Required action – All lines in the records that carry the string "MONTHS" are to be shown.
=== Data for this exercise ===
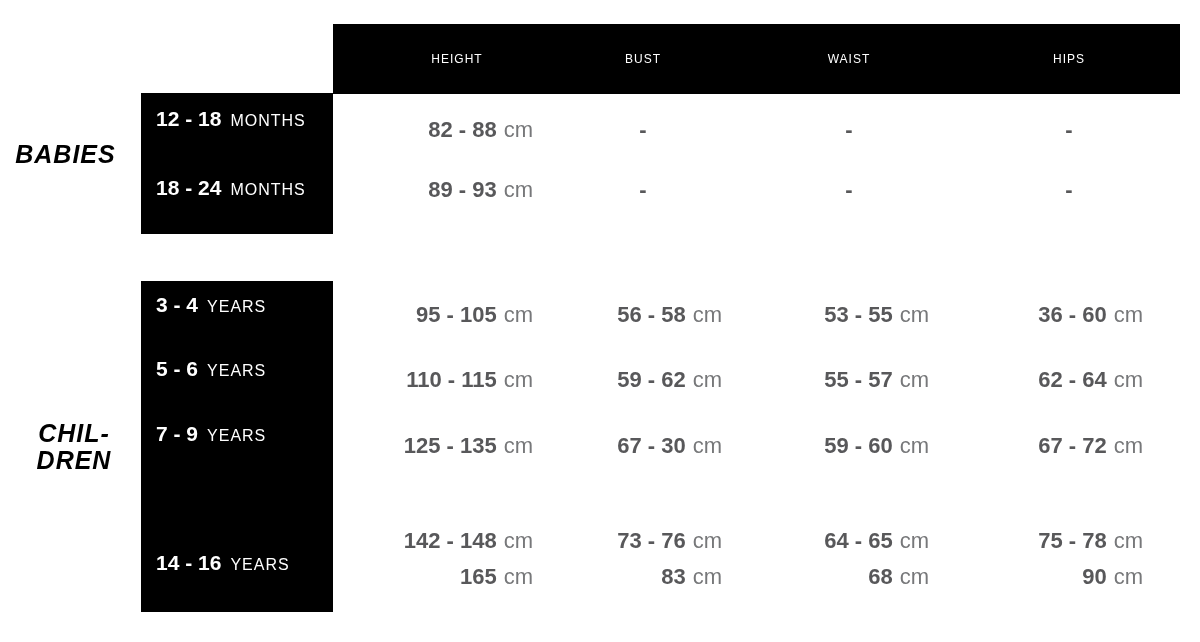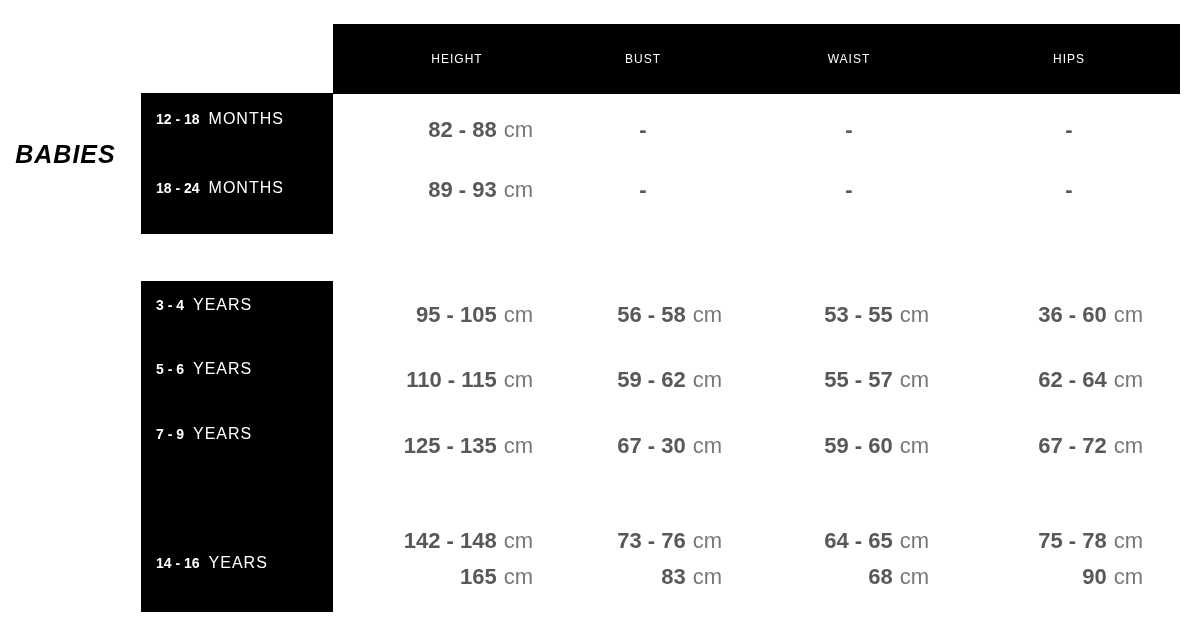--- a/index.html
+++ b/index.html
@@ -14,21 +14,21 @@
   .hlabel{position:absolute;top:59px;transform:translate(-50%,-50%);color:#ffffff;
           font-size:12px;letter-spacing:1px;white-space:nowrap;}
   .h0{left:457px}.h1{left:643px}.h2{left:849px}.h3{left:1069px}
 
   .grouplabel{position:absolute;color:#000000;font-weight:bold;font-style:italic;
               font-size:25px;letter-spacing:1px;white-space:nowrap;}
   .gl-babies{left:0;width:131px;top:154px;transform:translateY(-50%);text-align:center;}
   .gl-children{left:18px;width:112px;top:420px;text-align:center;line-height:27px;white-space:normal;}
 
   .rowlabel{position:absolute;left:156px;transform:translateY(-50%);color:#ffffff;white-space:nowrap;}
-  .rowlabel .age{font-weight:bold;font-size:14px;}
+  .rowlabel .age{font-weight:bold;font-size:21px;}
   .rowlabel .ageunit{font-size:16px;letter-spacing:1px;margin-left:9px;}
   .t0{top:119px}.t1{top:188px}.t2{top:305px}.t3{top:369px}.t4{top:434px}.t5{top:498px}.t6{top:563px}
 
   .cell{position:absolute;transform:translateY(-50%);white-space:nowrap;text-align:left;}
   .cell .num{font-weight:bold;font-size:22px;color:#58585a;}
   .cell .unit{font-size:22px;color:#77787a;margin-left:7px;}
   .cell .unit:empty{display:none;}
   .d0{top:130px}.d1{top:190px}.d2{top:315px}.d3{top:380px}.d4{top:446px}.d5{top:541px}.d6{top:577px}
   .c-height{right:667px}.c-bust{right:478px}.c-waist{right:271px}.c-hips{right:57px}
   .dash{transform:translate(-50%,-50%);text-align:center;}
@@ -43,20 +43,24 @@
   <div class="hlabel h0">HEIGHT</div>
   <div class="hlabel h1">BUST</div>
   <div class="hlabel h2">WAIST</div>
   <div class="hlabel h3">HIPS</div>
 
   <div class="blackbox box-babies"></div>
   <div class="blackbox box-children"></div>
 
   <div class="grouplabel gl-babies">
     <span>BABIES</span>
+  </div>
+  <div class="grouplabel gl-children">
+    <span>CHIL-</span><br>
+    <span>DREN</span>
   </div>
 
   <div class="rowlabel t0">
     <span class="age">12 - 18</span><span class="ageunit">MONTHS</span>
   </div>
   <div class="rowlabel t1">
     <span class="age">18 - 24</span><span class="ageunit">MONTHS</span>
   </div>
 
   <div class="rowlabel t2">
===
Final answer –
     <span class="age">12 - 18</span><span class="ageunit">MONTHS</span>
     <span class="age">18 - 24</span><span class="ageunit">MONTHS</span>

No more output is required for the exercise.